HARRISBURG, PA — Support from Governor Tom Wolf may help push the legislature to lower the age at which Pennsylvania children must enroll in school – a move that is long overdue – state Senator Andy Dinniman said this week.
While most school districts in Pennsylvania offer at least half-day kindergarten, the Pennsylvania Public School Code does not require students to attend school until age 8.
“It sends the wrong message about our commitment to early childhood education,” Dinniman, who serves as minority chair of the Senate Education Committee, said. “Frankly, for us to continue to follow a law that says the beginning of a child’s educational pursuit can begin at age eight is an embarrassment.”
In his budget address on Tuesday, Wolf called for lowering the age of compulsory attendance to age 6 to bring “our commonwealth in line with the vast majority of other states.”
Wolf also called for “a careful study of the costs and benefits of moving to universal free full-day kindergarten” for every child in Pennsylvania.

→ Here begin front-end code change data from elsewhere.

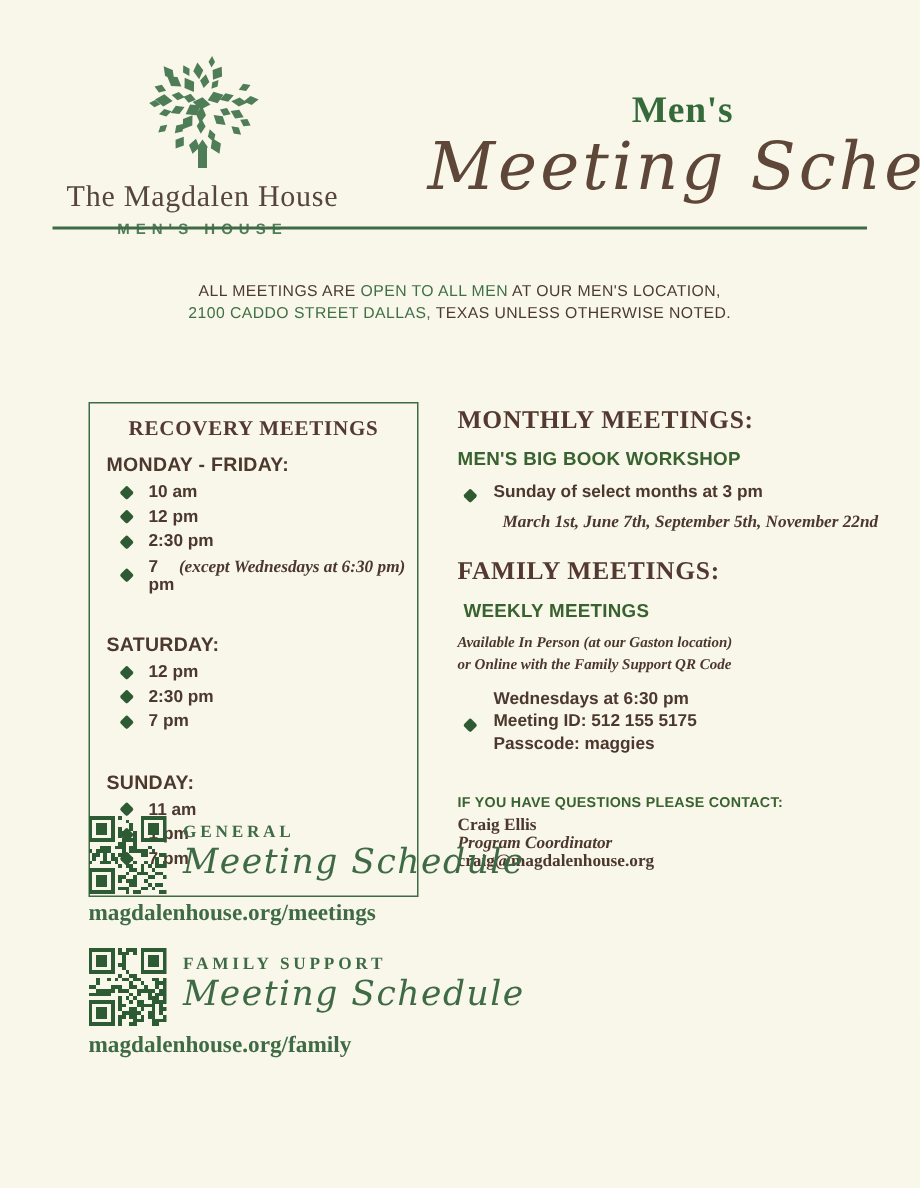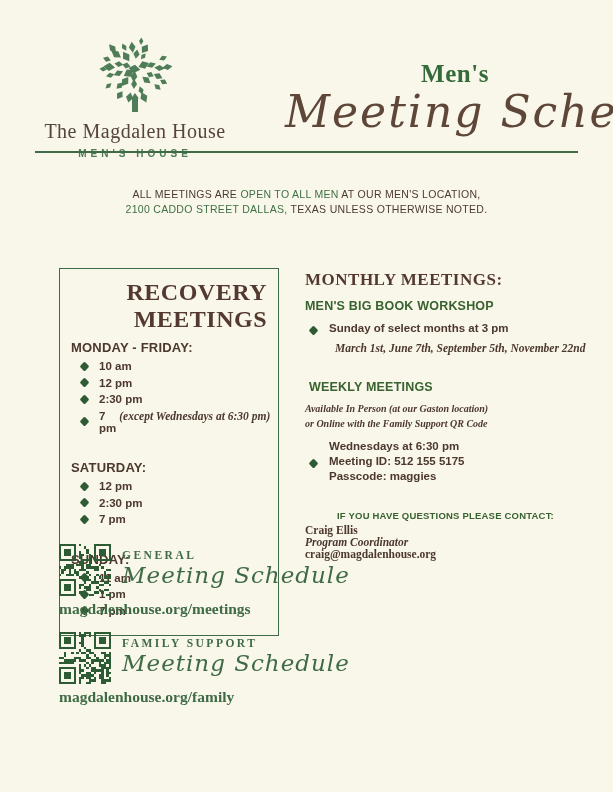"RECOVERY MEETINGS" .recovery-title { font-size: 24px -> 14px; text-align: right -> center }
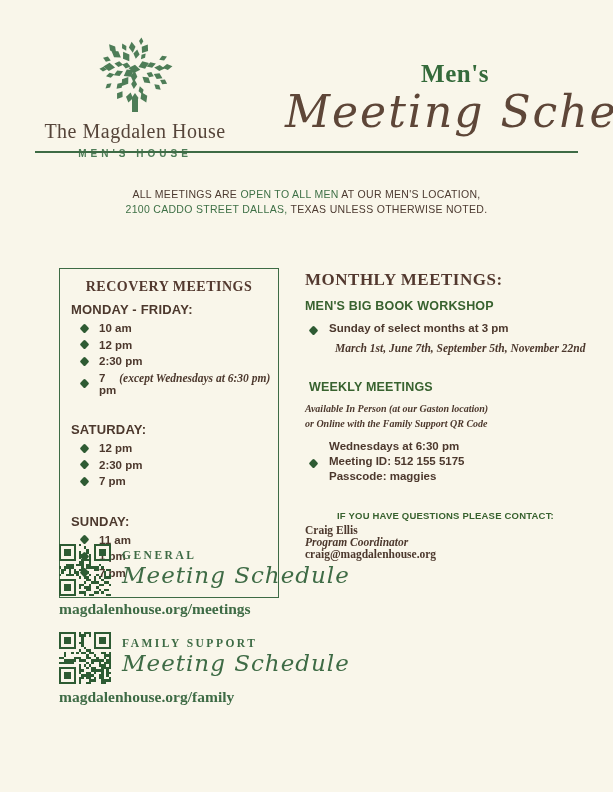"FAMILY MEETINGS:" div.big-heading { html: none -> <div>FAMILY MEETINGS:</div> }
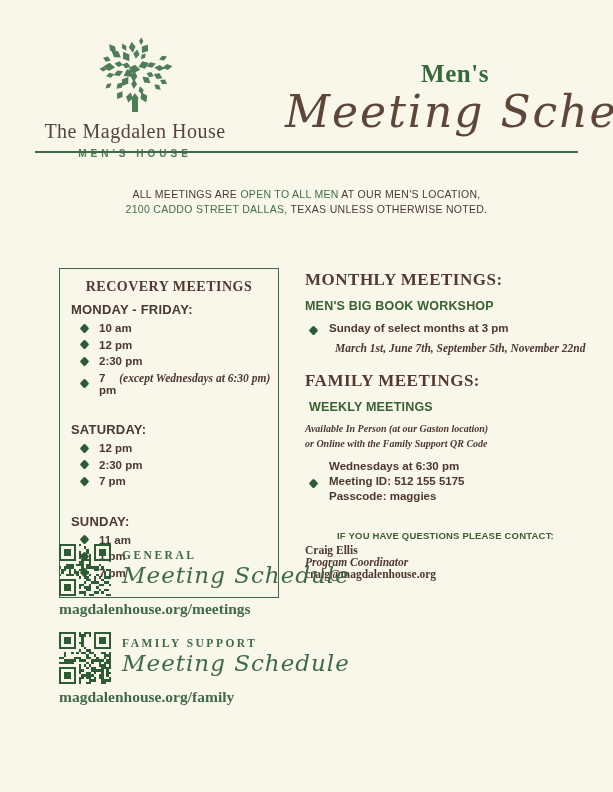"IF YOU HAVE QUESTIONS PLEASE" .contact-heading { margin-left: 32px -> none }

Dinniman, who has reintroduced legislation to lower the compulsory age to children who turn 5 years old as of September 1 of the school year, said the move is a necessary precaution.
“As the law is currently written, technically, a school district that is struggling financially, as some of ours are, could potentially opt to cut costs by ending kindergarten through second grade,” he said. “That would have tragic, long-term consequences for students in poorer districts.”
Dinniman’s Senate Bill 278 was reintroduced this week. It already has 10 co-sponsors.